Tip :There are several blast output formats, with 11 containing the most information, and other formats available for Blast_formatter programs to be converted from 11 to other formats . So, compare the results using the 11 format.

1) If the NT library is localized, it is directly in the NT library, and the Chinese meaning of some parameters can be seen in the "blast+ use Method".

 One " [email protected] " 8

Where the output file name [email protected] is a personal habit, that is, "sequence file name. Blast subroutine name @ Library name. Result format", is this very intuitive?

Conversion format (such as custom table format):

" [email protected] " " 7 qseqid sseqid pident length mismatch gapopen qstart qend sstart send evalue bitscore staxids salltitles " " [email protected] "

Convert to default format:

" [email protected] " 0 " [email protected] "

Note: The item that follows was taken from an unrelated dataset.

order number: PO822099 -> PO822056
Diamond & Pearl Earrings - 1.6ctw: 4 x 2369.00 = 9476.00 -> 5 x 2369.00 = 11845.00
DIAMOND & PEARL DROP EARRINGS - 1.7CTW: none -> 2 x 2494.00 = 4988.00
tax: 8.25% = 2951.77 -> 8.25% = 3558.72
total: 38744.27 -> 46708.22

2) If you do not have a localized NT library, you can add the-remote option (you cannot use the-num_threads parameter) to make an online comparison (of course, slower, for less data):

 One " [email protected] " -remote

3) build a library with your own sequence

Makeblastdb- in Db.fasta-dbtype nucl-parse_seqids-out dbname

If the library needs to be used frequently, the library files can be moved to the directory of the previously configured library files, in the future when running blast in other directories, you can directly enter the name of the library (do not enter an absolute path), directly use.

MV Dbname.* ~/data/blast

  

————-[Learn in practice, don't ask Google, read the manual] ————-

Ncbi-blast Local Installation

Contact Us

The content source of this page is from Internet, which doesn't represent Alibaba Cloud's opinion; products and services mentioned on that page don't have any relationship with Alibaba Cloud. If the content of the page makes you feel confusing, please write us an email, we will handle the problem within 5 days after receiving your email.

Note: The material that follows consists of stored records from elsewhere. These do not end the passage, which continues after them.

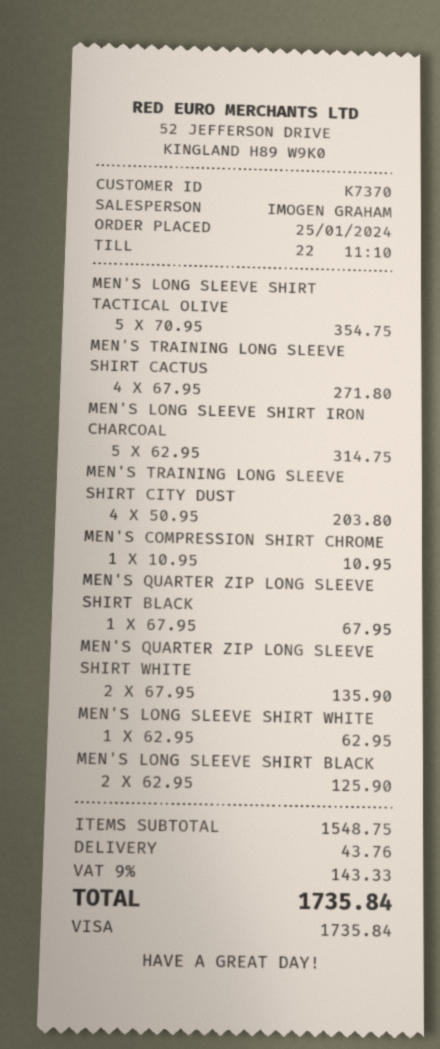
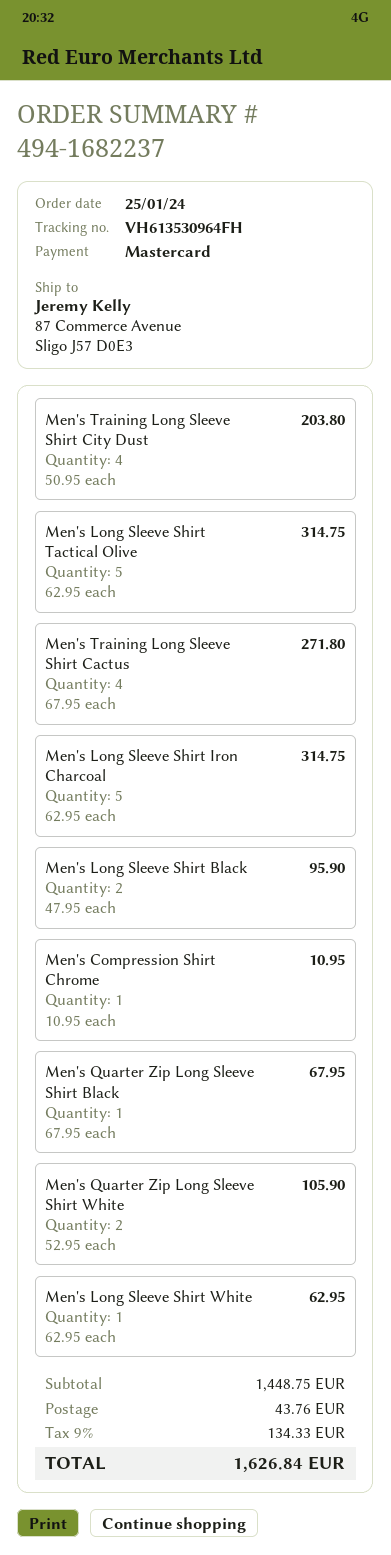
payment method: Visa -> Mastercard
MEN'S LONG SLEEVE SHIRT TACTICAL OLIVE: 5 x 70.95 = 354.75 -> 5 x 62.95 = 314.75
MEN'S QUARTER ZIP LONG SLEEVE SHIRT WHITE: 2 x 67.95 = 135.90 -> 2 x 52.95 = 105.90
MEN'S LONG SLEEVE SHIRT BLACK: 2 x 62.95 = 125.90 -> 2 x 47.95 = 95.90
subtotal: 1548.75 -> 1448.75
tax: 9% = 143.33 -> 9% = 134.33
total: 1735.84 -> 1626.84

If you find any instances of plagiarism from the community, please send an email to: info-contact@alibabacloud.com and provide relevant evidence. A staff member will contact you within 5 working days.

A Free Trial That Lets You Build Big!

Start building with 50+ products and up to 12 months usage for Elastic Compute Service

  • Sales Support

    1 on 1 presale consultation

  • After-Sales Support

    24/7 Technical Support 6 Free Tickets per Quarter Faster Response

  • Alibaba Cloud offers highly flexible support services tailored to meet your exact needs.